We recover the various formulae that are actually used to perform computations of the expectation as special cases of the above formula. For example, if $D$ is the discrete distribution corresponding to a probability mass function $p$, then the above formula simplifies to $$\mathbf{E}(D) = \sum_{x \in \mathbb{R}} xp(x).$$ On the other hand, if $D$ is the continuous distribution corresponding to a probability density function $f$, then it simplifies to: $$\mathbf{E}(D) = \int_{x \in \mathbb{R}} xf(x).$$
Of course, $D$ might have a discrete and a continuous part, in which case we have: $$\mathbf{E}(D) = \sum_{x \in \mathbb{R}} xp(x)+\int_{x \in \mathbb{R}} xf(x).$$
If that's all you care about, then in principle you can just write the above formula as a definition and be done with it. However, in my opinion, it's much more satisfying to derive the above formulae. In particular, writing $H_n$ for the $n$-dimensional Hausdorff measure on the real ine, it turns out that the discrete case is $D = p \cdot H_0$ and the continuous case is $D = f \cdot H_1$. The mixed case is $D = p\cdot H_0 + f \cdot H_1$. Therefore, we can derive the above formula as follows:
$$\mathbf{E}(p \cdot H_0+f\cdot H_1) = \int_{p \cdot H_0+f\cdot H_1} x = \int_{p \cdot H_0} x + \int_{f \cdot H_1} x$$
$$= \int_{H_0} xp(x) + \int_{H_1} xf(x) = \sum_{x \in \mathbb{R}} xp(x)+\int_{x \in \mathbb{R}} xf(x)$$
Once you've seen this kind of reasoning, it becomes obvious how to generalize; just involve summands involving $H_n$ for $0 < n < 1$. So the measure theoretic approach is really much more general, and imo much more satisfying.

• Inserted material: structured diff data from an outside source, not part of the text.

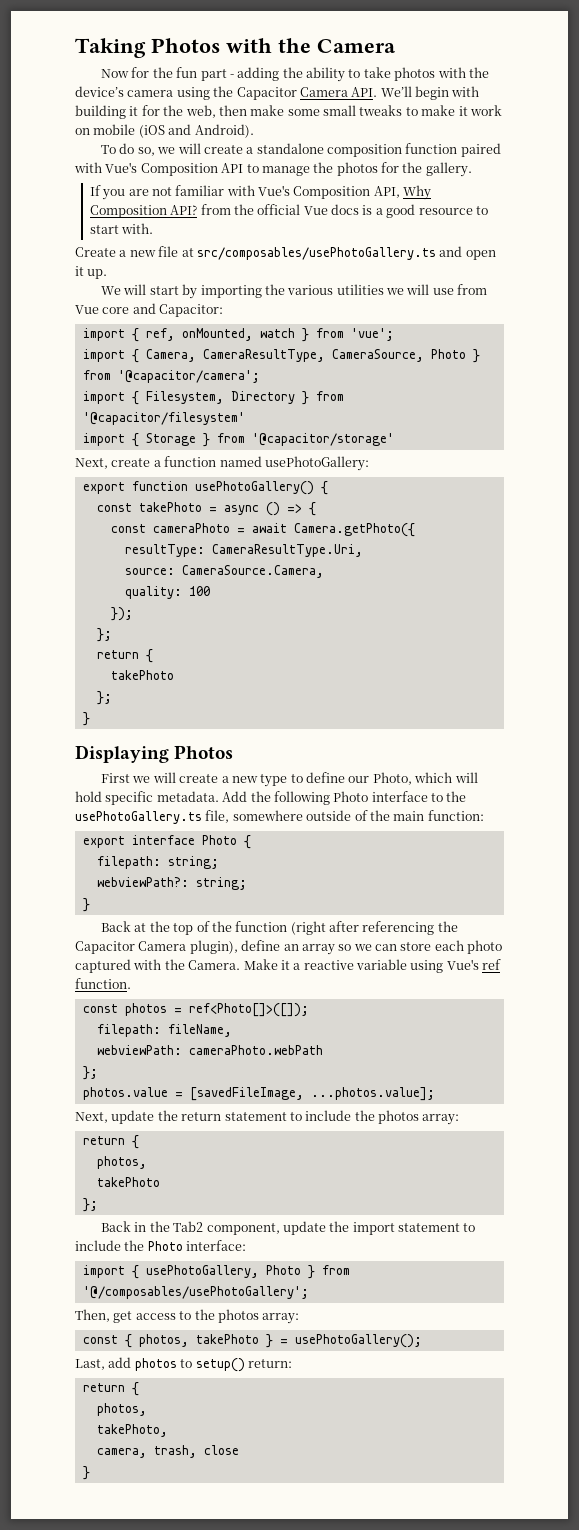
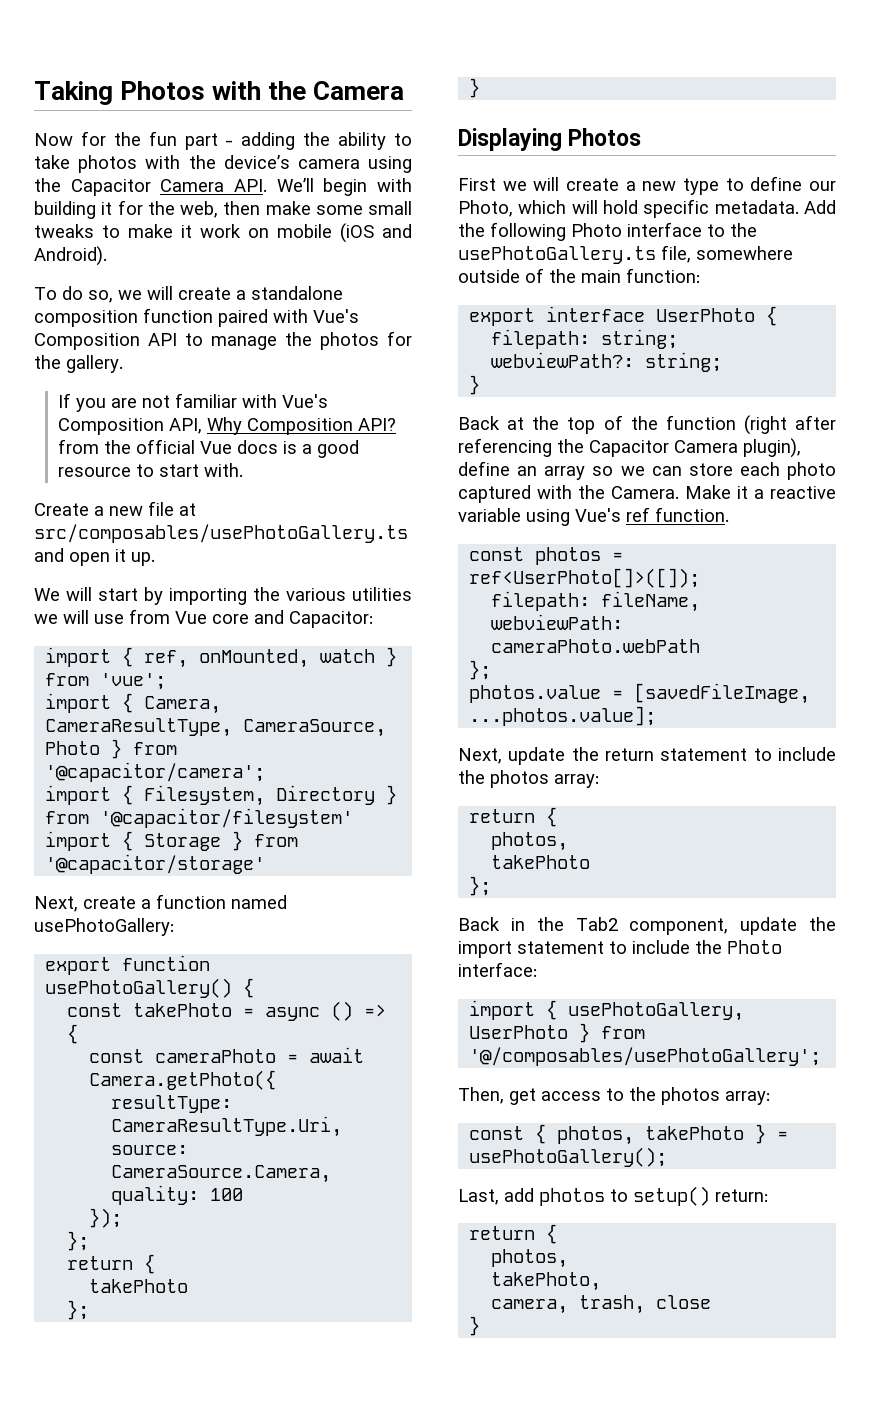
- export interface Photo {
+ export interface UserPhoto {
- const photos = ref<Photo[]>([]);
+ const photos = ref<UserPhoto[]>([]);
- import { usePhotoGallery, Photo } from '@/composables/usePhotoGallery';
+ import { usePhotoGallery, UserPhoto } from '@/composables/usePhotoGallery';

And that's just on the real line. Imagine you're working in real $3$-space. The measure $H_0$ lets you describe the probabilistic analogue of "point charges", and the measure $H_3$ lets you describe the probabilistic analogue of "charge densities." Okay, but what if you want your outcomes to be randomly distributed along a wire coiling through space? In the context, $H_1$ comes the to the rescue. So even if you're not interested in those weird distributions arising from $H_n$ via non-integral values of $n$, nonetheless the added generality is still pretty useful.
By the way, you can't get too far in calculus without the Dirac delta function, which can be elegantly thought of as a measure, or better yet, a distribution. Indeed, distributions were invented because at some point while doing calculus, you realize that functions aren't general enough to do what you need them to do. This eventually leads to the theory of $k$-currents, which, among other things, provides an elegant reinterpretation of the fundamental theorem of calculus. In short, you'll end up doing measure theory and distribution theory one way or another.